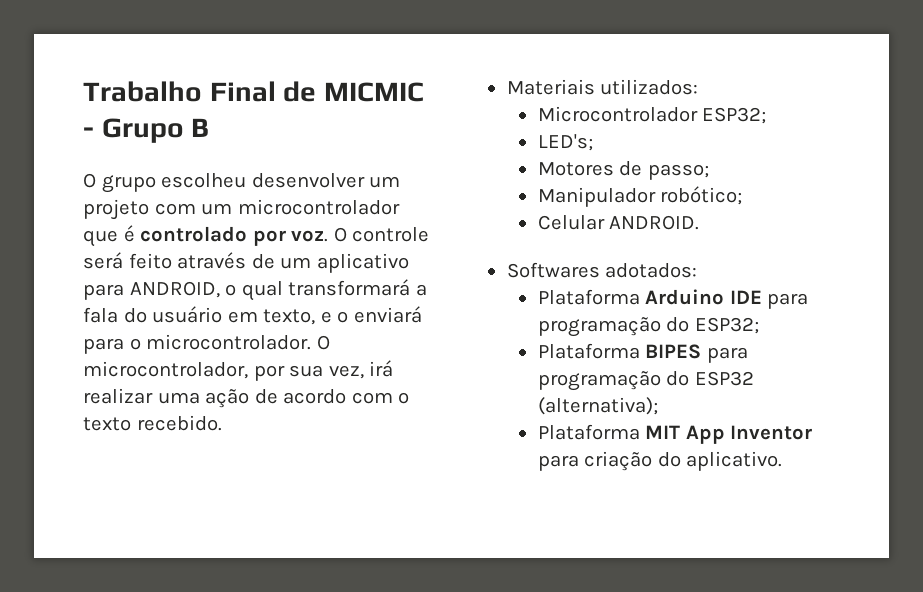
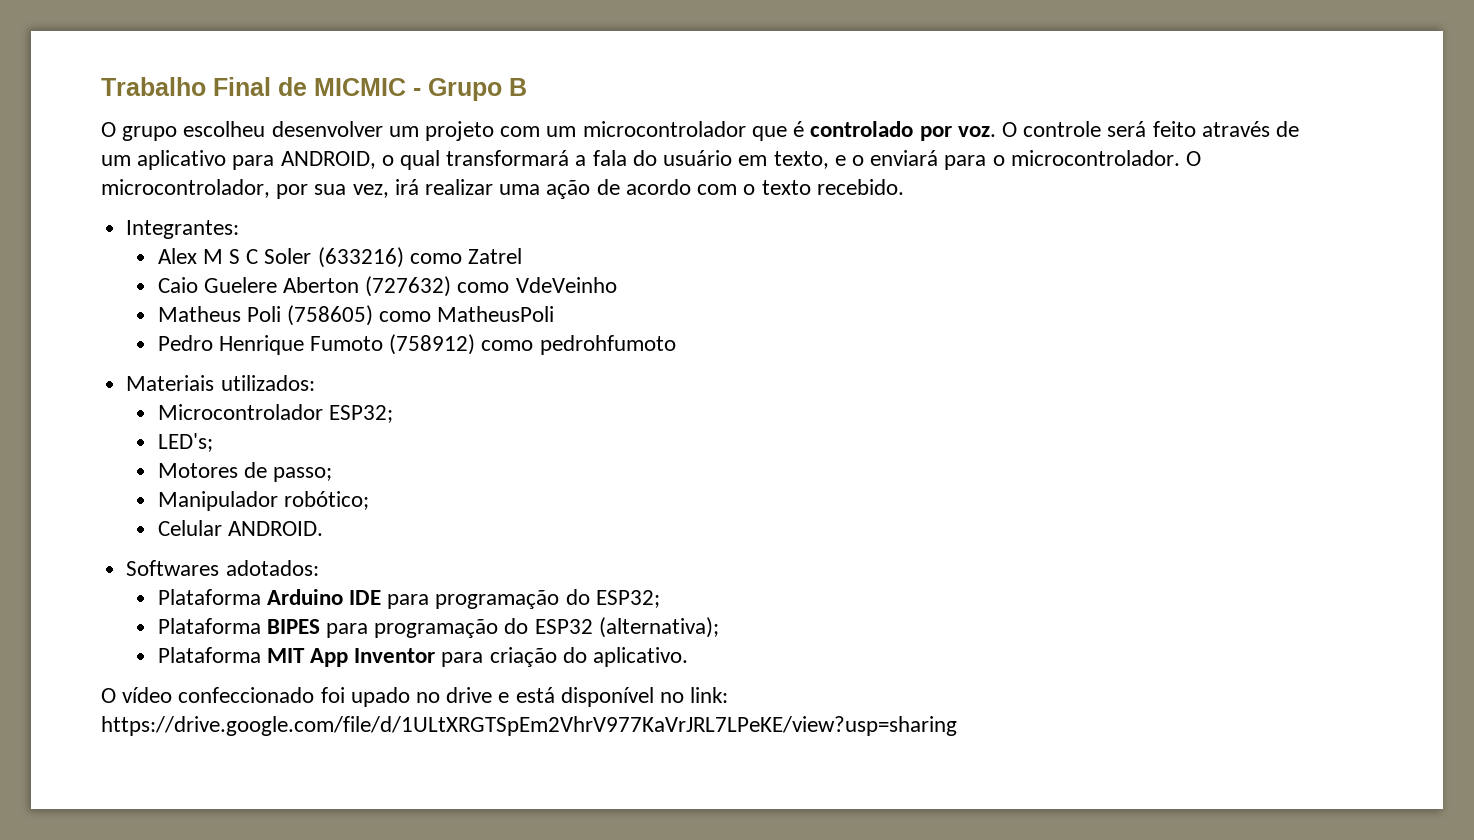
+ Integrantes:
+ Alex M S C Soler (633216) como Zatrel
+ Caio Guelere Aberton (727632) como VdeVeinho
+ Matheus Poli (758605) como MatheusPoli
+ Pedro Henrique Fumoto (758912) como pedrohfumoto
+ O vídeo confeccionado foi upado no drive e está disponível no link: https://drive.google.com/file/d/1ULtXRGTSpEm2VhrV977KaVrJRL7LPeKE/view?usp=sharing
* * *
Leave the pictures out and set down the rest of the listing above exactly.

*Your solution*
+ Integrantes:
+ Alex M S C Soler (633216) como Zatrel
+ Caio Guelere Aberton (727632) como VdeVeinho
+ Matheus Poli (758605) como MatheusPoli
+ Pedro Henrique Fumoto (758912) como pedrohfumoto
+ O vídeo confeccionado foi upado no drive e está disponível no link: https://drive.google.com/file/d/1ULtXRGTSpEm2VhrV977KaVrJRL7LPeKE/view?usp=sharing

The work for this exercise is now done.